The Moderate Imaging Spectroradiometer or MODIS instrument that flies on NASA's Terra satellite captured a visible image of the two storms in one satellite pass. Nida still had a swirl to its clouds although the system has continued to weaken. On the visible imagery, System 97W currently appears as a rounded area of clouds with no established center.
The Atmospheric Infrared Sounder or AIRS instrument captured an infrared snapshot of both storm's cold cloud tops in one image. That provided more detail about the storms, showing Nida as elongated from southwest to northeast, indicating that the storm is coming apart. The infrared imagery also showed System 97W as a rounded area, indicating a strengthening circulation.
On December 3 at 0300 UTC, the Joint Typhoon Warning Center issued its final advisory on Tropical Depression Nida. Nida had maximum sustained winds down to 28 mph (25 knots), and was still crawling along at 4 mph to the northwest. It was located about 450 miles southeast of Kadena, near 21.6 North latitude and 134.2 East longitude.
Animated multispectral satellite imagery indicated that the low level circulation center, the storm's core, was fully exposed, and didn't show any strong convection. Convection is important because it's rapidly rising air that promotes the development of thunderstorms that power a tropical cyclone. It's like a car without gasoline, it's not going anywhere. Another thing that's leading to Nida's demise is cool, dry air moving into the edges of the storm. Because of dry air, wind shear and an open center, Nida is expected to last only another 24 hours.

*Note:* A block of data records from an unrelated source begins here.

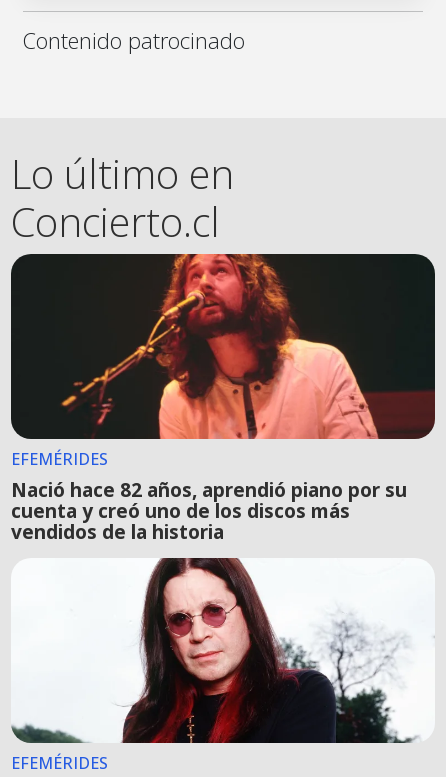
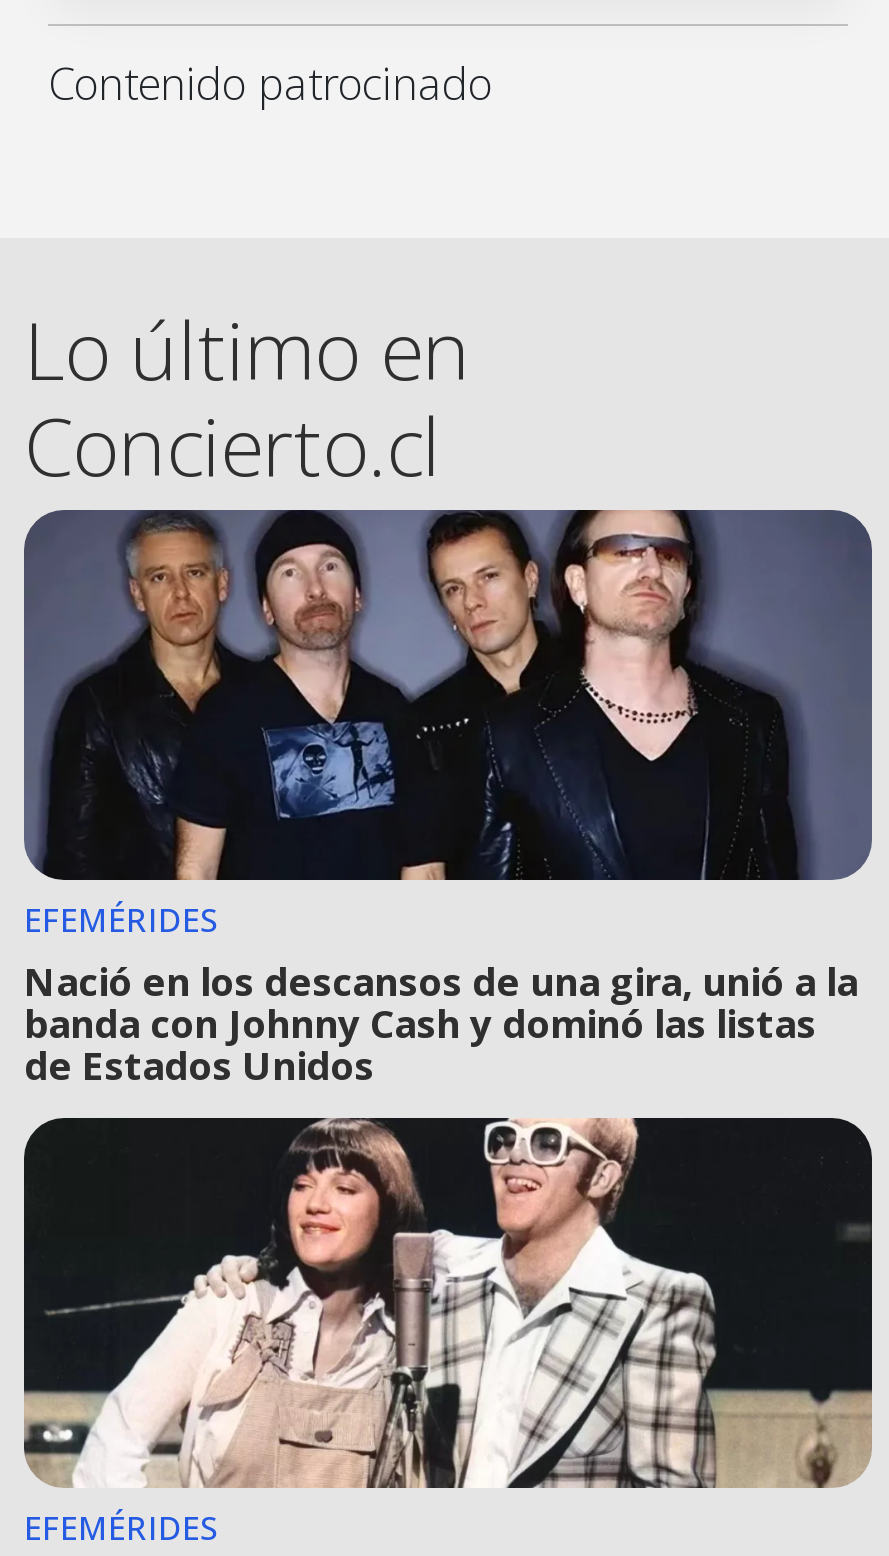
- [image]
- Nació hace 82 años, aprendió piano por su
- cuenta y creó uno de los discos más
- vendidos de la historia
+ [image]
+ Nació en los descansos de una gira, unió a la
+ banda con Johnny Cash y dominó las listas
+ de Estados Unidos

- [image]
+ [image]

As Nida fades, System 97W is getting organized. Earlier today, December 3, System 97W's center was located about 110 nautical miles west of Guam, near 13.6 North latitude and 142.9 East longitude. Currently, its maximum sustained winds are around 28 mph, and it is moving away from Guam in a west-northwesterly direction near 10 mph. Current estimated minimum central pressure from the system is around 1002 millibars. The storm is also moving into a better atmospheric environment, which will allow it to strengthen.
The Joint Typhoon Warning Center noted that the "Likelihood of tropical cyclone formation is good."